Question
Given
$$ \hat H |\psi \rangle = \Big( \frac{1}{2m}\frac{\partial^2 }{\partial x_1^2} + \frac{1}{2m}\frac{\partial^2 }{\partial x_2^2} + k \Big| \prod_i \lim_{t \to T_i} \frac{1}{\langle H \rangle_\psi}\frac{t - T_i}{(x_2 - x_1)} \Big) \Big| | \psi \rangle $$
where:
$$ \langle H \rangle_\psi = \langle \psi |\Big( \frac{1}{2m}\frac{\partial^2 }{\partial x_1^2} + \frac{1}{2m}\frac{\partial^2 }{\partial x_2^2} + k \Big) | \psi \rangle$$
$$ k = \lim_{t \to T_i} \langle \psi |\Big( \frac{1}{2m}\frac{\partial^2 }{\partial x_1^2} + \frac{1}{2m}\frac{\partial^2 }{\partial x_2^2} \Big) | \psi \rangle$$
What happens to time evolution of the wavefunction after a collision $x_2 = x_1$ at $T_j$?
Classical Intuition
Let's say I want to model a gas of $2$ particles where the gas collides at times $T_i$ (including the collisions) -
I use the following Hamiltonian:
$$ H = \frac{1}{2} m \dot x_1^2 + \frac{1}{2} m \dot x_2^2 + k \prod_i \lim_{t \to T_i} f (\frac{t - T_i}{x_2 - x_1} ) $$
Note: $k$ is a parameter which obeys:
$$ k > \frac{1}{2} m \dot x_1^2 + \frac{1}{2} m \dot x_2^2$$
Notice at the time of a collision at when $T_i \to t$ then $ x_2(t) - x_1(t) \to 0$.

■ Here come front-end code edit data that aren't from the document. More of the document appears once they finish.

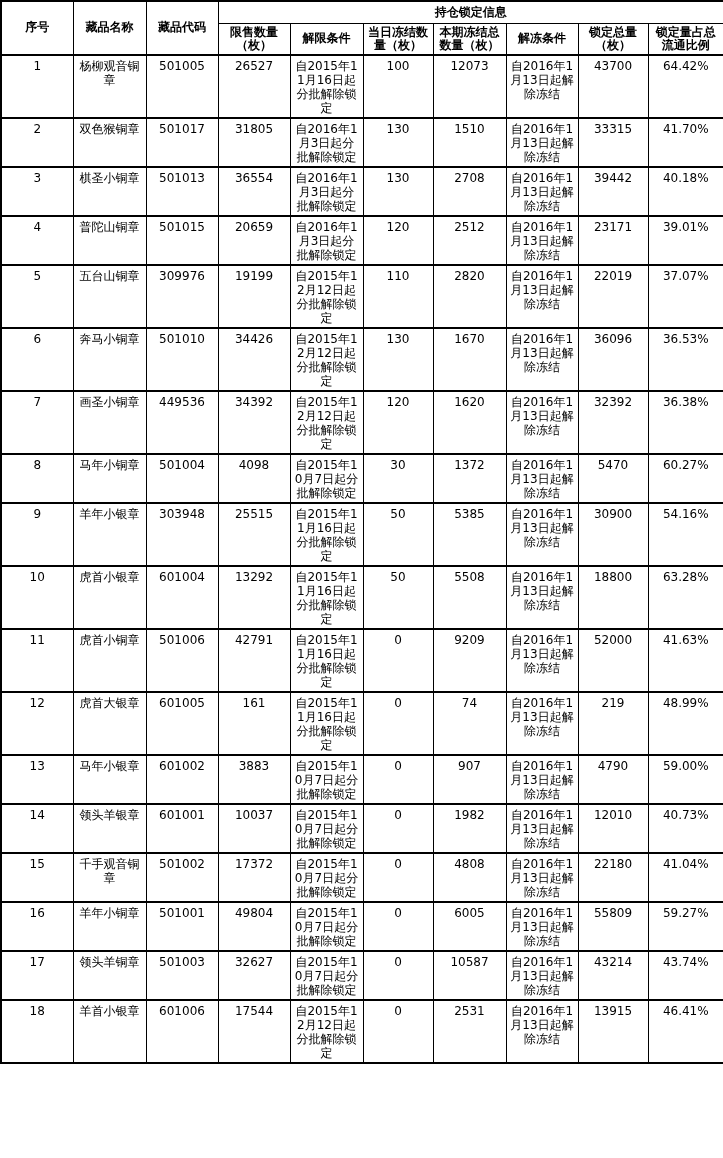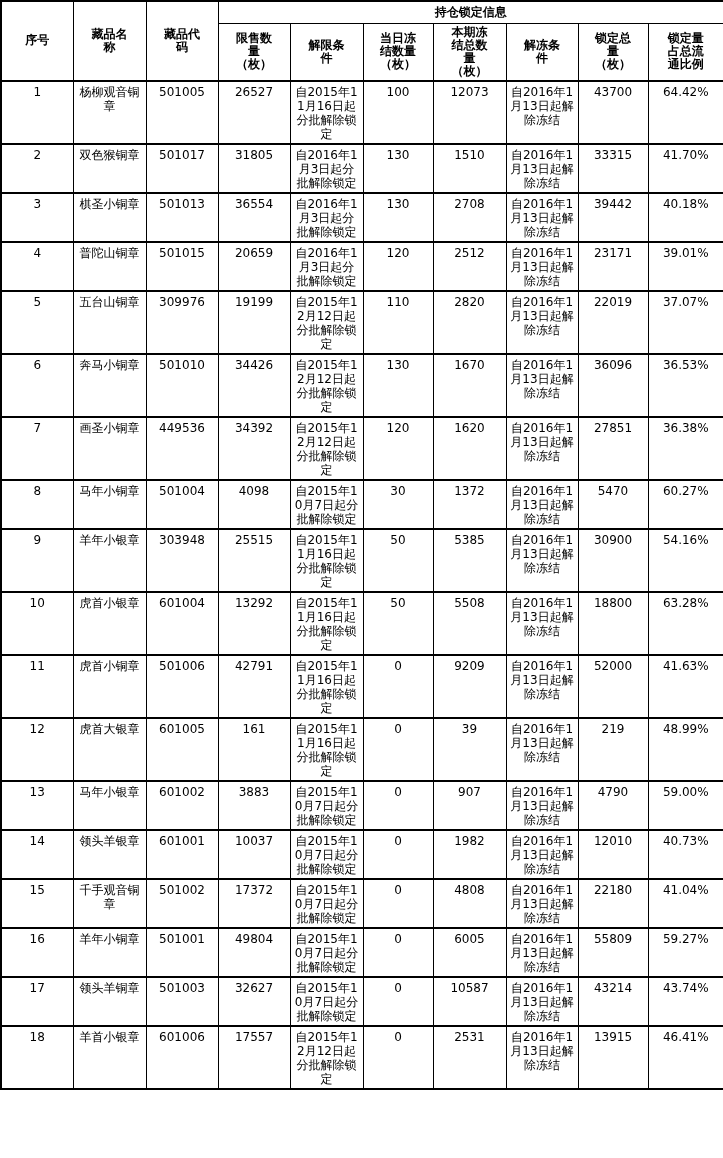"持仓锁定信息" table.lock-table th { padding: 2px 16px -> 2px 4px }
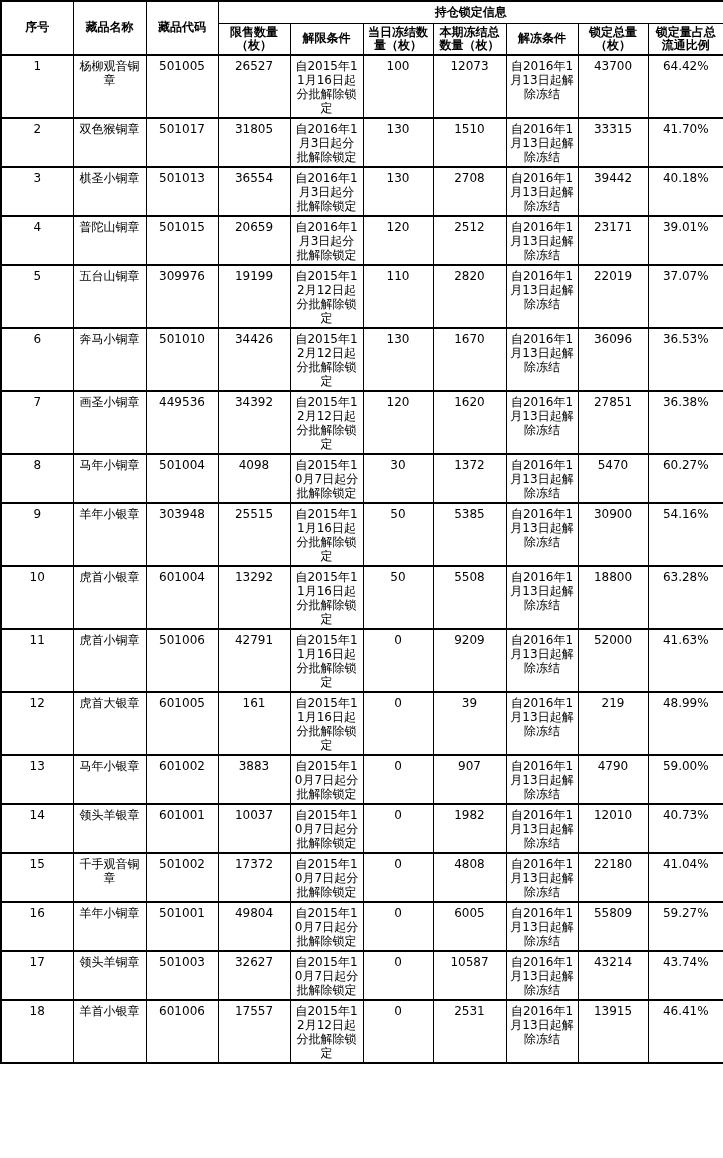"27851" td { text: 27851 -> 32392 }
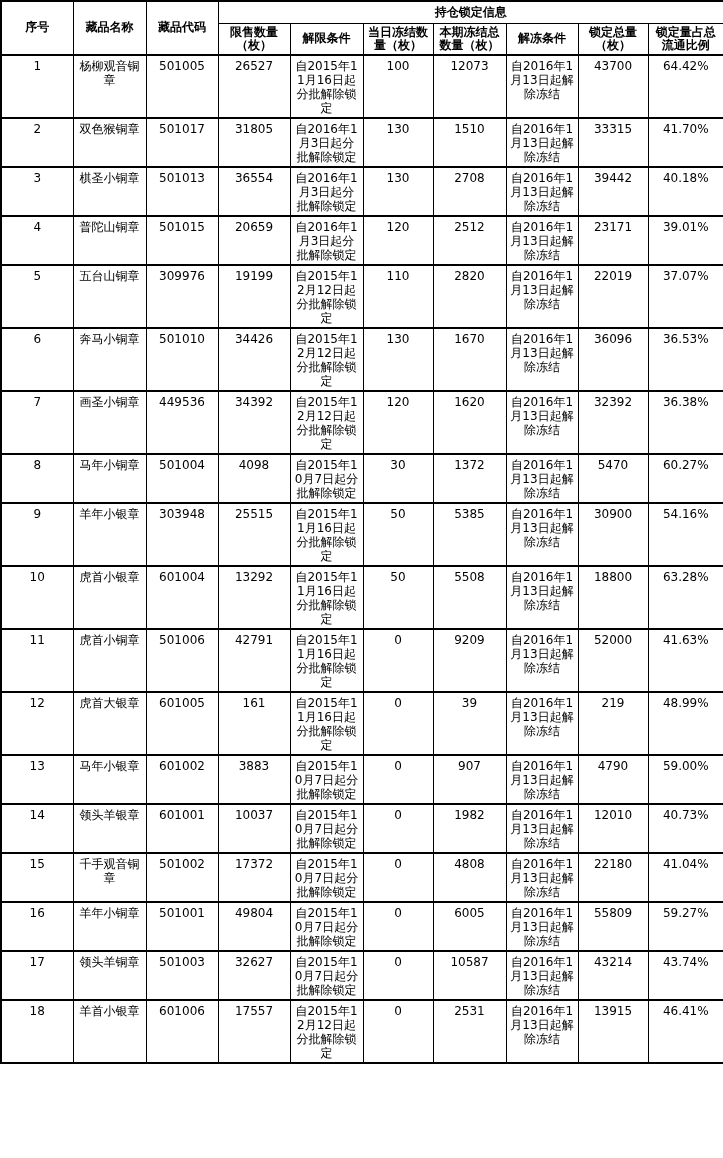"39" td { text: 39 -> 74 }
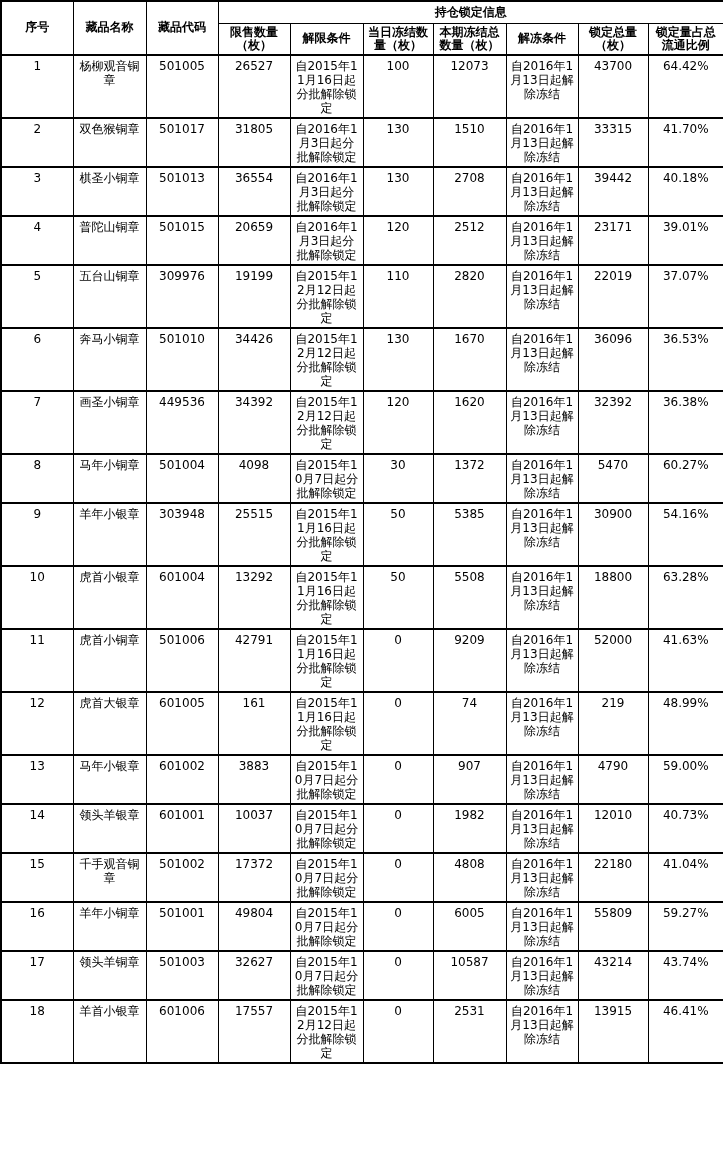"17557" td { text: 17557 -> 17544 }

One normalise $f$ so that:
$$\lim_{t \to T}H(t) = \lim_{t \to T} \frac{1}{2} m \dot x_1^2 + \frac{1}{2} m \dot x_2^2 + k$$
Hence, the $f$ is:
$$ f (\frac{t - T_i}{x_2 - x_1} ) = \Big| \frac{{t - T_i}}{(\frac{1}{2} m \dot x_1^2 + \frac{1}{2} m \dot x_2^2 + k)({x_2 - x_1})} \Big|$$
Hence, we have:
$$ H = \frac{1}{2} m \dot x_1^2 + \frac{1}{2} m \dot x_2^2 + k \Big| \prod_i \lim_{t \to T_i} \frac{1}{H}\frac{t - T_i}{(x_2 - x_1)} \Big| $$
Hence, upon quantisation in the Schrodinger picture:
$$ \hat H |\psi \rangle = \Big( \frac{1}{2m}\frac{\partial^2 }{\partial x_1^2} + \frac{1}{2m}\frac{\partial^2 }{\partial x_2^2} + k \Big| \prod_i \lim_{t \to T_i} \frac{1}{\langle H \rangle_\psi}\frac{t - T_i}{(x_2 - x_1)} \Big| \Big) | \psi \rangle $$
where:
$$ \langle H \rangle_\psi = \lim_{t \to T_i} \langle \psi |\Big( \frac{1}{2m}\frac{\partial^2 }{\partial x_1^2} + \frac{1}{2m}\frac{\partial^2 }{\partial x_2^2} + k \Big) | \psi \rangle$$